> [Directions]:
In the records below, the line with "(199, 425) none" opens the range and the line with "[111,70,189,85] Deliver: ->" closes it; print that range exactly and nothing else.

Available data Block Start

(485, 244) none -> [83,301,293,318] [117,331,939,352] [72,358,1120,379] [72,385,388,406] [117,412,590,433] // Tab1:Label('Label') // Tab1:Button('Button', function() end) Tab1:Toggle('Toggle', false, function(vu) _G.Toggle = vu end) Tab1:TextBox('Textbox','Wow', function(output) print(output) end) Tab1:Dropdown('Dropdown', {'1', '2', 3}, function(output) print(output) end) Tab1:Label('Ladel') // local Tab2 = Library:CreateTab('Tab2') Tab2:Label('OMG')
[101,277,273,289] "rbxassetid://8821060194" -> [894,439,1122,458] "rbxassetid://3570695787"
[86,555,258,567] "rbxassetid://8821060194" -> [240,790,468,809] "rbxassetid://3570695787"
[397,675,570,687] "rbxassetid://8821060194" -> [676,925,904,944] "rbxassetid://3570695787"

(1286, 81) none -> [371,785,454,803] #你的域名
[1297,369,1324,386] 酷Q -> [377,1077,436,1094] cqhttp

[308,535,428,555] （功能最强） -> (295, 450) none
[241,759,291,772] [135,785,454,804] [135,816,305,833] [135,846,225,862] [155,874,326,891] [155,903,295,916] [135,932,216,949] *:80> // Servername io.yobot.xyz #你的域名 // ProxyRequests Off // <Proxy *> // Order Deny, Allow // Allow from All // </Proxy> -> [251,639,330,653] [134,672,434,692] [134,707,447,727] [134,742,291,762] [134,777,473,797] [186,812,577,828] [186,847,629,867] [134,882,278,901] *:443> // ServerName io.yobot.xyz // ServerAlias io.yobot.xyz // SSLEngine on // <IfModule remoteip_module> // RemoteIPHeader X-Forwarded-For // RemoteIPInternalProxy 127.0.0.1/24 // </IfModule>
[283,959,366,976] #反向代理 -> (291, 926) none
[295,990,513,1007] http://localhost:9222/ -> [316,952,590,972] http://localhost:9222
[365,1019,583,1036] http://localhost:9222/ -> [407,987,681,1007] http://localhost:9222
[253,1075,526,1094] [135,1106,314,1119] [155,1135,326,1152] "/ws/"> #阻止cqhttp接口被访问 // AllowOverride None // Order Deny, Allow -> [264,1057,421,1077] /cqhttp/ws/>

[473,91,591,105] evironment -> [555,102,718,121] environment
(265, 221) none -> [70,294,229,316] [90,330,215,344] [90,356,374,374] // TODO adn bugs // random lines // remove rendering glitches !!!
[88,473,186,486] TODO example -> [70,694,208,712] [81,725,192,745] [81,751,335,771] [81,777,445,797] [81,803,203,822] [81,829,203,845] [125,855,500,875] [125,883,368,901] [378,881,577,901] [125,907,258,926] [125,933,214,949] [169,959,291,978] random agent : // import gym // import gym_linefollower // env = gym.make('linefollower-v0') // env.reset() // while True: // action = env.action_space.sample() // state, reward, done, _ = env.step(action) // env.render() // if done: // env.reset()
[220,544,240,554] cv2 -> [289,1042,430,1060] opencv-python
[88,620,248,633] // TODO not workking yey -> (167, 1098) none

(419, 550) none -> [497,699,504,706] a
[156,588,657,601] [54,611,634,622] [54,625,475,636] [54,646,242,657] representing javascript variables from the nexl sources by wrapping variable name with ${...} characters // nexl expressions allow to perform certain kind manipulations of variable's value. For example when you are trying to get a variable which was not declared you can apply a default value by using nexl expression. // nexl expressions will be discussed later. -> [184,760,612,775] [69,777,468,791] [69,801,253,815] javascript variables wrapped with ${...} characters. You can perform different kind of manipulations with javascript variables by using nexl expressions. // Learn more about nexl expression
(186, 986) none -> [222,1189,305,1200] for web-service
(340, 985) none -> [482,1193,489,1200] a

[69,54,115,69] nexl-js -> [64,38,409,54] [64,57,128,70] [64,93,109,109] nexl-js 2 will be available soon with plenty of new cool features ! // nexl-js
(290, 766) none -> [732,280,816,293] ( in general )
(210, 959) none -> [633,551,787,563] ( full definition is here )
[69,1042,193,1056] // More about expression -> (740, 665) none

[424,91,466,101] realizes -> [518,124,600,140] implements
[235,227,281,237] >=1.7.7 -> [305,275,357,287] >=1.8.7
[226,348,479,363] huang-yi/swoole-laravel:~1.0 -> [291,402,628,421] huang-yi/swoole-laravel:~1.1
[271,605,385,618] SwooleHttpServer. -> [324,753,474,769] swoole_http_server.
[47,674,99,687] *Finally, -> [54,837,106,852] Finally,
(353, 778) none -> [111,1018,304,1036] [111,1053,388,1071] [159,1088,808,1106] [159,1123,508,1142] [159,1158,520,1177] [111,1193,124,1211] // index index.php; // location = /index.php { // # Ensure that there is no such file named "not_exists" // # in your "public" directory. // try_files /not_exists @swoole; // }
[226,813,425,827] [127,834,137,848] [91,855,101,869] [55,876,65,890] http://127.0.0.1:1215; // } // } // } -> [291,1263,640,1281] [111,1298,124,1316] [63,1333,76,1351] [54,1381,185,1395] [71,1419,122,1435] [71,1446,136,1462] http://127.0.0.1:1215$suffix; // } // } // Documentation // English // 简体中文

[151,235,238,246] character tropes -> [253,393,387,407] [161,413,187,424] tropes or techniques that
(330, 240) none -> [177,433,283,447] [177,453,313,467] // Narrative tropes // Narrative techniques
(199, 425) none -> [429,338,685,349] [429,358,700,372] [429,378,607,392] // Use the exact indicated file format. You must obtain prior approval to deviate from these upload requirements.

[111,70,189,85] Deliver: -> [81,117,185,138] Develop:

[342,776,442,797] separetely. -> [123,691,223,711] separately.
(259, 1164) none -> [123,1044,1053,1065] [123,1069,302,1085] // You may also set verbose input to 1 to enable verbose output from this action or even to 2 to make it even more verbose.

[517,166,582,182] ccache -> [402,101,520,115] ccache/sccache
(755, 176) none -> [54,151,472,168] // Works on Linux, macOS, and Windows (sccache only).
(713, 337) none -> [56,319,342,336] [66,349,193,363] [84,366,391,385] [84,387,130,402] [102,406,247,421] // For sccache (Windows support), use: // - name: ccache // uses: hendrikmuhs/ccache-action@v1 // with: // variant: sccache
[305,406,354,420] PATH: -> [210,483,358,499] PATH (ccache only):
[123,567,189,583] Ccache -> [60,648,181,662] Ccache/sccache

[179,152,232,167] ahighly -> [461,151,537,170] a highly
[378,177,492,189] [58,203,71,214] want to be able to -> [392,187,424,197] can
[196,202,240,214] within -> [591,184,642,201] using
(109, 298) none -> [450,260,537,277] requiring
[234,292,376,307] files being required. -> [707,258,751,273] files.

Available data Block End

> [Expected output]:
(199, 425) none -> [429,338,685,349] [429,358,700,372] [429,378,607,392] // Use the exact indicated file format. You must obtain prior approval to deviate from these upload requirements.

[111,70,189,85] Deliver: -> [81,117,185,138] Develop:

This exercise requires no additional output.